## What to work on
Exclude the pictures, and otherwise reproduce the data in full.

──────────

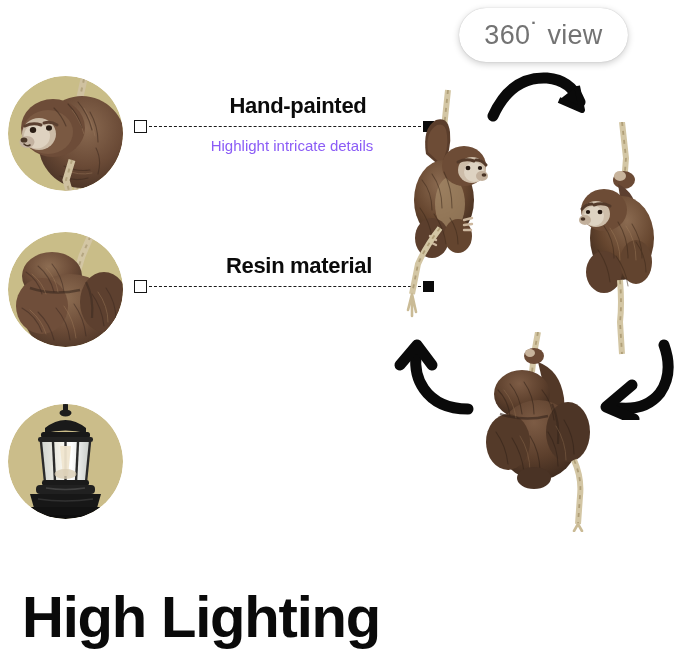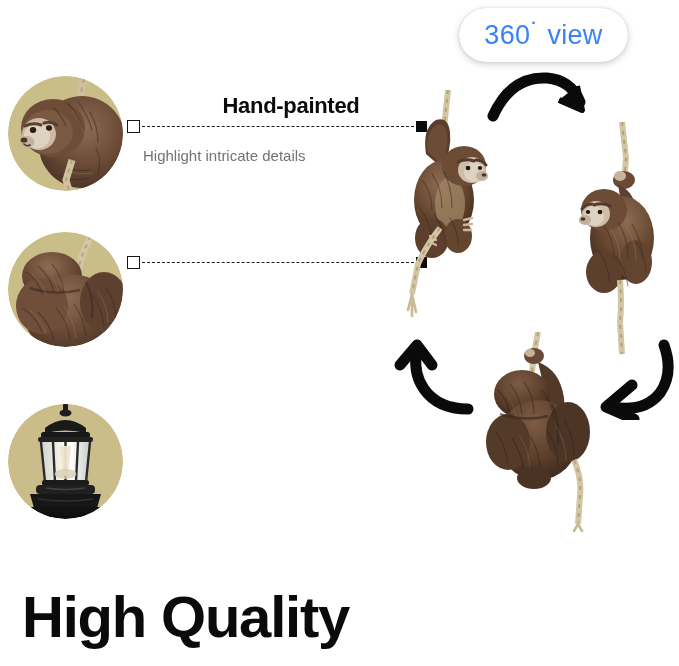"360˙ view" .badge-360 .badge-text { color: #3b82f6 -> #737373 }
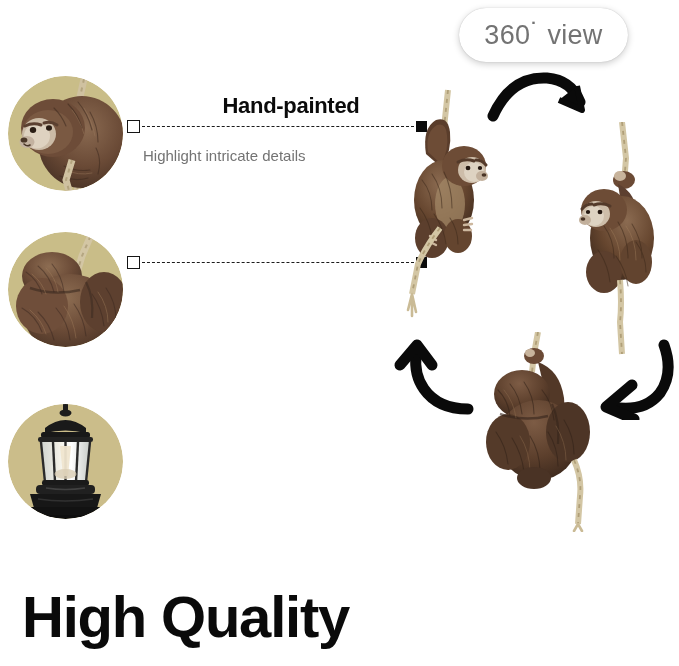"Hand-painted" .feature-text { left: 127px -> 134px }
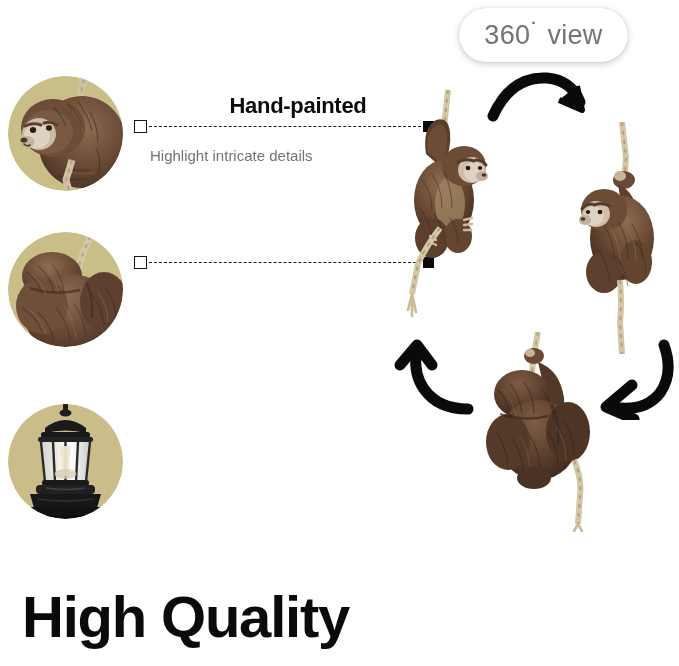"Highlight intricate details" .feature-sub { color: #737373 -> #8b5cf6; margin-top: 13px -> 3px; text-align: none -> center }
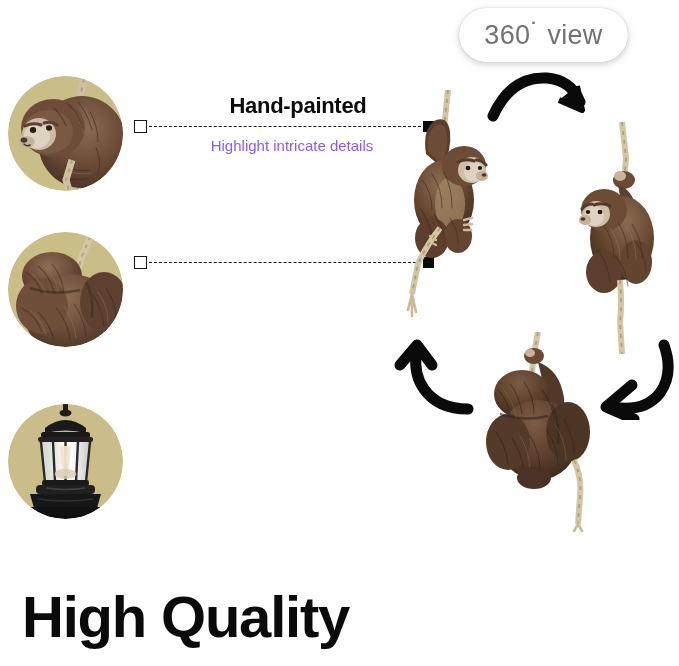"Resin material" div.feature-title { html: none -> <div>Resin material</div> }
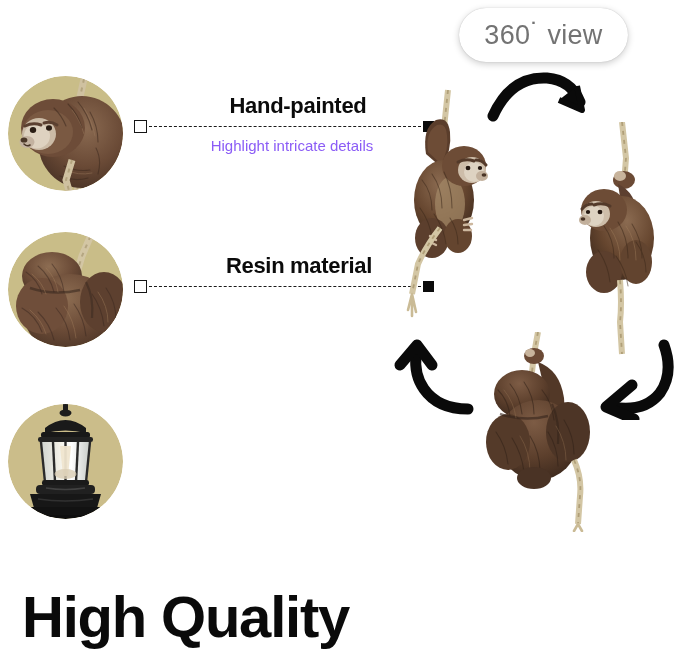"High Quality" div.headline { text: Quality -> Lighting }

──────────

## Output
"360˙ view" .badge-360 .badge-text { color: #3b82f6 -> #737373 }
"Hand-painted" .feature-text { left: 127px -> 134px }
"Highlight intricate details" .feature-sub { color: #737373 -> #8b5cf6; margin-top: 13px -> 3px; text-align: none -> center }
"Resin material" div.feature-title { html: none -> <div>Resin material</div> }
"High Quality" div.headline { text: Quality -> Lighting }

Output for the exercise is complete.